Jerusalem Post Editorial: Hope, not tunnels

Declining to reveal specifics, he noted only that such measures are mostly hidden from public view.

A Hamas operative in an underground tunnel in Gaza‏ (photo credit: screenshot)
A Hamas operative in an underground tunnel in Gaza‏
(photo credit: screenshot)
IDF Chief of Staff Lt.-Gen. Gadi Eisenkot on Tuesday delivered a welcome measure of reassurance to some Israelis who think they hear digging underneath their homes, and some who in any case advocate a second Operation Defensive Shield in the West Bank.
Rumors of IDF countermeasures have abounded recently, with perhaps the most outrageous being a proposed carpet bombing along the Gaza perimeter to surround the northern Gaza border with craters deep enough to deter tunneling. If it rains enough to fill it, we could have a moat between us and Gaza.
Eisenkot sought to relieve fears of a renewed Gaza tunneling offensive by declaring Israel’s counter-tunnel technology to be “the best in the world” in an address before the Fourth Annual Conference in Memory of Lt.-Gen. Amnon Lipkin Shahak, held at the IDC, Herzliya.
Declining to reveal specifics, he noted only that such measures are mostly hidden from public view. But since 2013, he added, “this has been at the top of the IDF’s priority list. There has been an ongoing intelligence effort,” he added.
Eisenkot noted that under his predecessor Israel had destroyed 33 cross-border tunnels in the summer 2014 Operation Protective Edge. Hamas is making a major effort to rebuild its attack-tunnel network, he warned.
The chief of staff seemed to exaggerate Gaza violence statistics, when he declared that 2015 was the “quietest year we had in Gaza since 1970.” In 1970, it will be recalled, Israel controlled the Gaza Strip, and continued to do so until 2005.
Eisenkot was more realistic when assessing the ongoing threat of terrorism, particularly from solitary, spontaneous attackers. “How can you build an alert against a lone knife attacker, who writes [on Facebook] that he is going to attack, and sets out to do so after an hour?” He hinted that, among other exotic measures, the IDF is trying to develop intelligence on possible lone attackers via social-media monitoring. This very hi-tech monitoring technique could conceivably trace that would-be terrorist quickly enough to prevent him or her from carrying out an attack.
Nevertheless, it is reassuring to hear from the head of our military, the one charged with actually confronting terrorism both on the street and on the Gaza battlefield, that defeating terrorism is possible.

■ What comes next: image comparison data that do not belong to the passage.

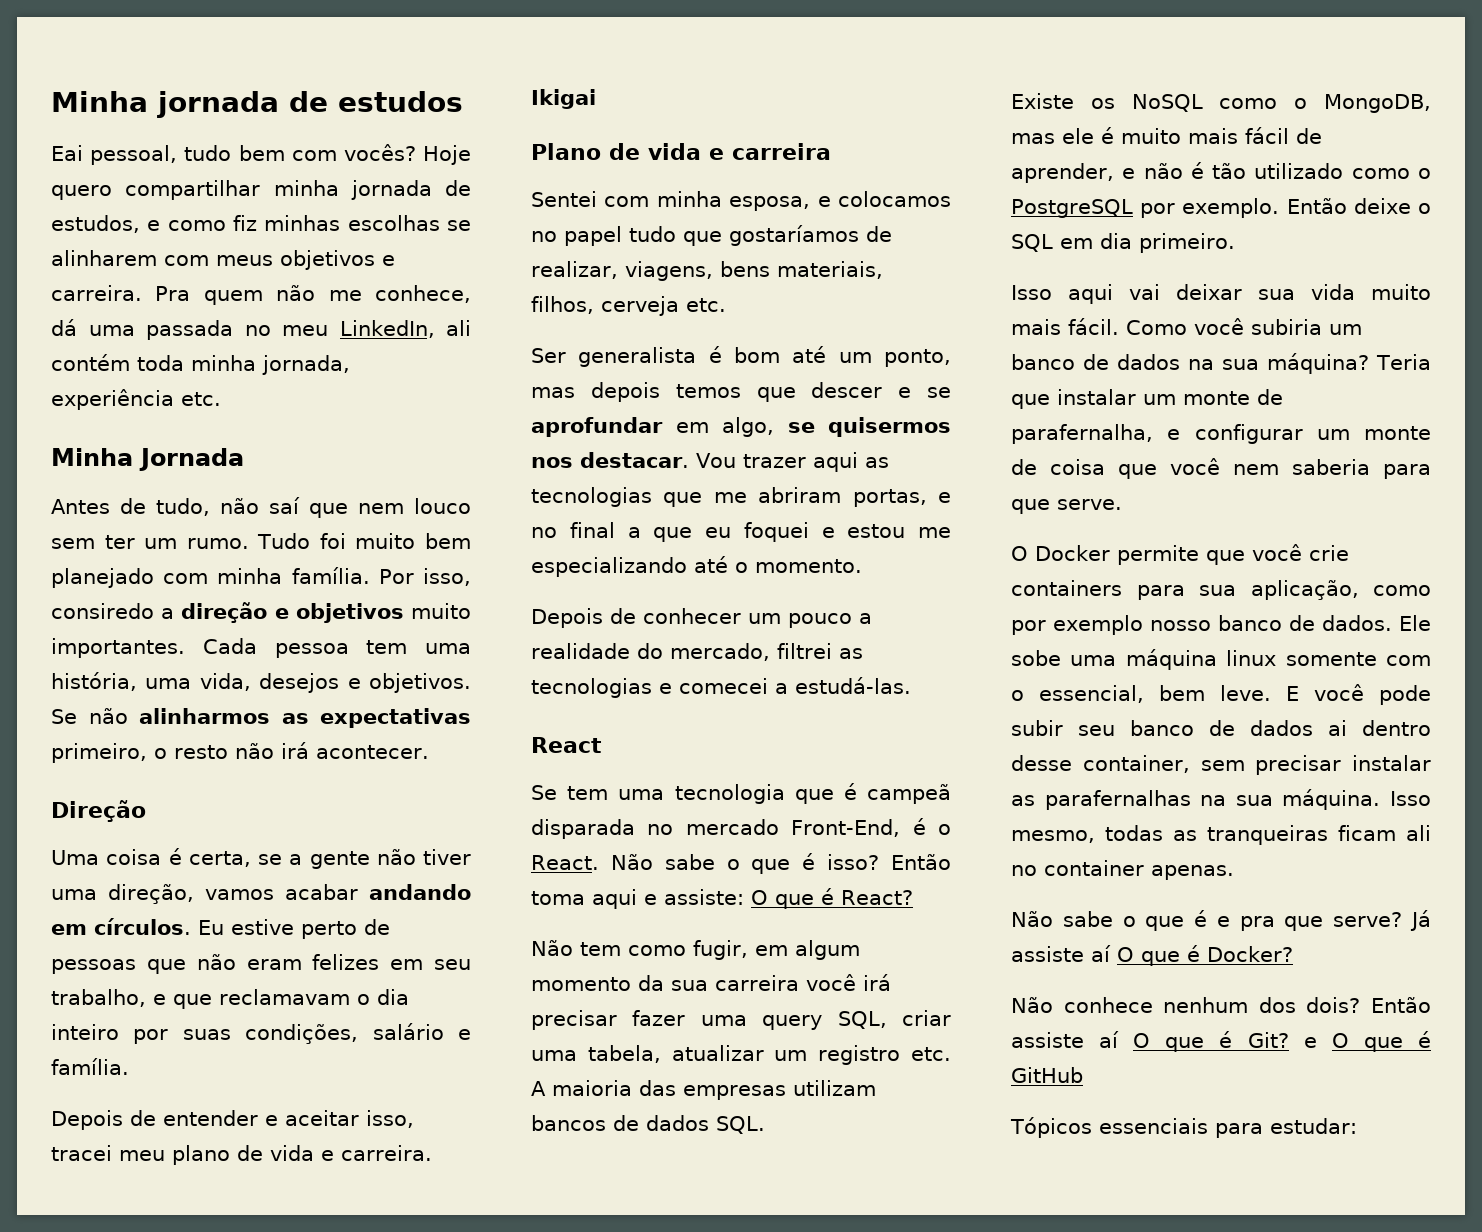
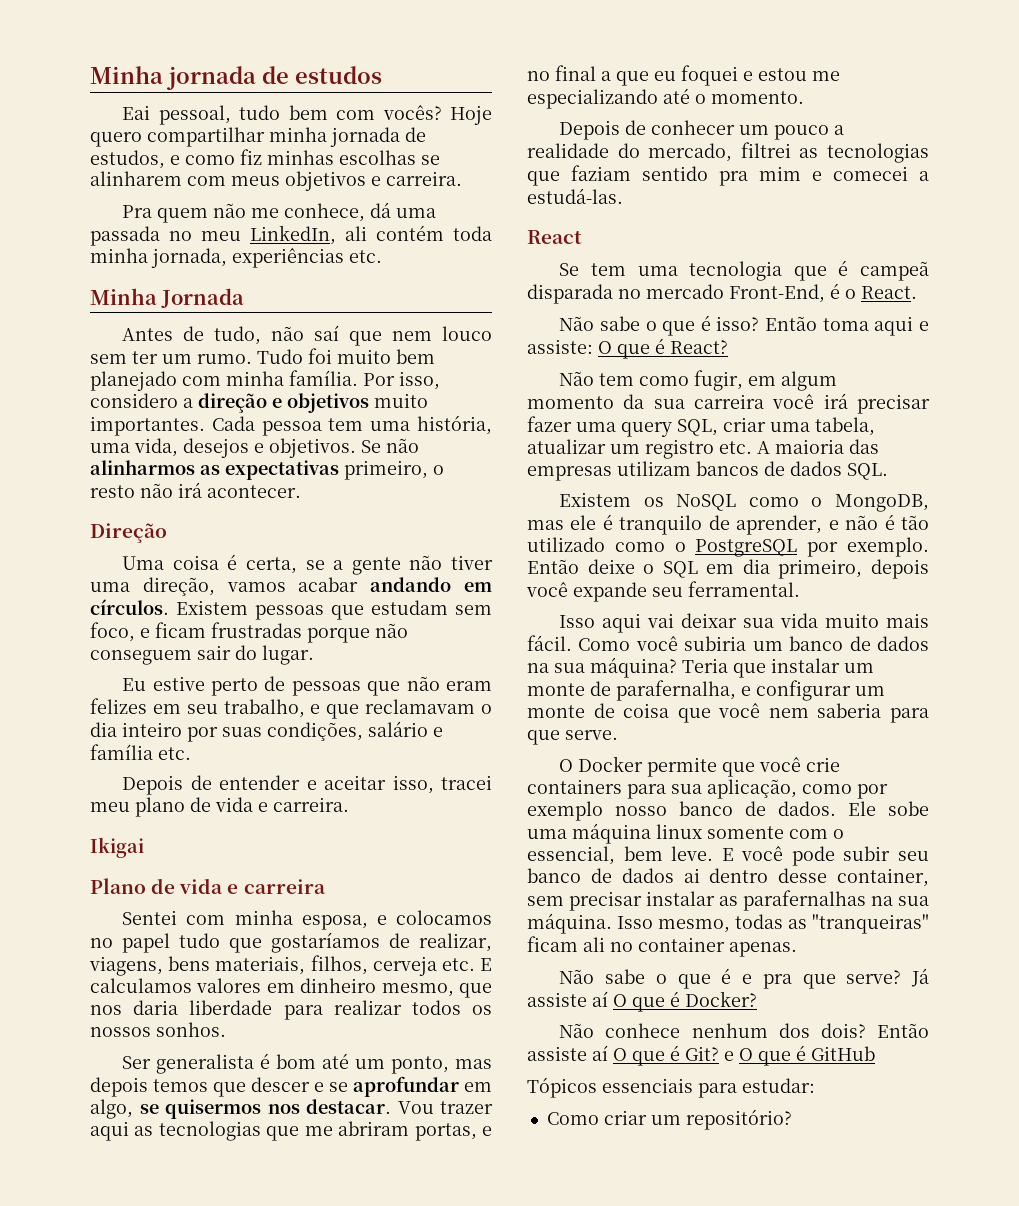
(142, 293) none -> (462, 178) //
[51,389,174,410] experiência -> [232,248,344,268] experiências
[51,603,154,619] consiredo -> [90,393,178,408] considero
(191, 926) none -> [176,600,492,620] [90,622,408,643] [90,645,314,665] Existem pessoas que estudam sem foco, e ficam frustradas porque não conseguem sair do lugar. //
[51,1058,129,1075] família. -> [90,744,191,760] família etc.
(726, 305) none -> [480,958,493,971] [90,978,492,998] [90,1000,492,1020] [90,1022,226,1037] E calculamos valores em dinheiro mesmo, que nos daria liberdade para realizar todos os nossos sonhos.
(652, 688) none -> [527,165,801,186] que faziam sentido pra mim
(599, 862) none -> (917, 292) //
[1011,93,1074,109] Existe -> [559,492,632,507] Existem
[1121,127,1289,144] muito mais fácil -> [619,515,703,535] tranquilo
[1139,233,1235,253] primeiro. -> [778,559,929,579] [526,581,800,602] primeiro, depois você expande seu ferramental.
[1207,825,1328,845] tranqueiras -> [812,914,929,934] "tranqueiras"
(1357, 1126) none -> [546,1109,792,1130] // Como criar um repositório?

It is possible to defeat terrorism, Eisenkot said, but victory comes at a heavy cost. He noted the toll of the five-year intifada of suicide bombings from 2000 to 2005, which claimed 1,178 Israeli lives and left 15,000 wounded.

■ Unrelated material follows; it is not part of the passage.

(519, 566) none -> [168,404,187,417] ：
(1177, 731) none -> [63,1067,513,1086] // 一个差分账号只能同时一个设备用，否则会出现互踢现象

Eisenkot echoed popular opinion regarding the effects of Palestinian incitement, particularly among young children via Palestinian Authority TV. But he also noted that the adult population is deliberately incited by false accusations that Israel wants to either invade and pray in the Aksa Mosque on the Temple Mount, or tear it down and build the Third Temple (though they deny the existence of the First and Second Temples).
He reflected on the constant bombardment of Palestinian incitement throughout the social media, noting that this has surfaced as a principal motif during interrogations of surviving Palestinian terrorists. “It is the same viral element that explains why tens of thousands of youths join ISIS,” he said.

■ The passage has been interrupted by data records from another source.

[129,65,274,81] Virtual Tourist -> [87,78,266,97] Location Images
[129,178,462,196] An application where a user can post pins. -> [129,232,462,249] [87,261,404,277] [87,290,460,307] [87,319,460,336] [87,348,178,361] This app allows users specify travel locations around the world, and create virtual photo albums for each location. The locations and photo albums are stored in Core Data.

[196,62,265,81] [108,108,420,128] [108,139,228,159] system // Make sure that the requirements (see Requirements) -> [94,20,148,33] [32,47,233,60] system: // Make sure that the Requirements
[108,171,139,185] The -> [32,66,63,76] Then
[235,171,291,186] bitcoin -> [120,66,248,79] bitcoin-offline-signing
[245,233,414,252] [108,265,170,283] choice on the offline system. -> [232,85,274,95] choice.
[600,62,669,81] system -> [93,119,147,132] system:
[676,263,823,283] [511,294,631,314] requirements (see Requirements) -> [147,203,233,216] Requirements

On a more positive note, Eisenkot suggested that Palestinian society as a whole could be made more stable and less motivated to commit terrorism if more Palestinians had jobs – meaning jobs in Israel, as once before in saner times.
“There has been only one case of a Palestinian with an Israeli work permit who carried out an attack, and so far, one relative of a Palestinian with an Israeli work permit perpetrated a terrorist attack,” Eisenkot said.
“The workers bring money and hope home. It would be hard to imagine reality if 100,000 such people were under a closure. Their access [to jobs in Israel] is a clear Israeli interest, as is developing their economy,” the chief of staff said.
He left unsaid the possibility that the noise of digging heard by some southern res idents was actually the sound of IDF counterterrorism experts preparing some of those welcome countermeasures that are “mostly hidden from public view.”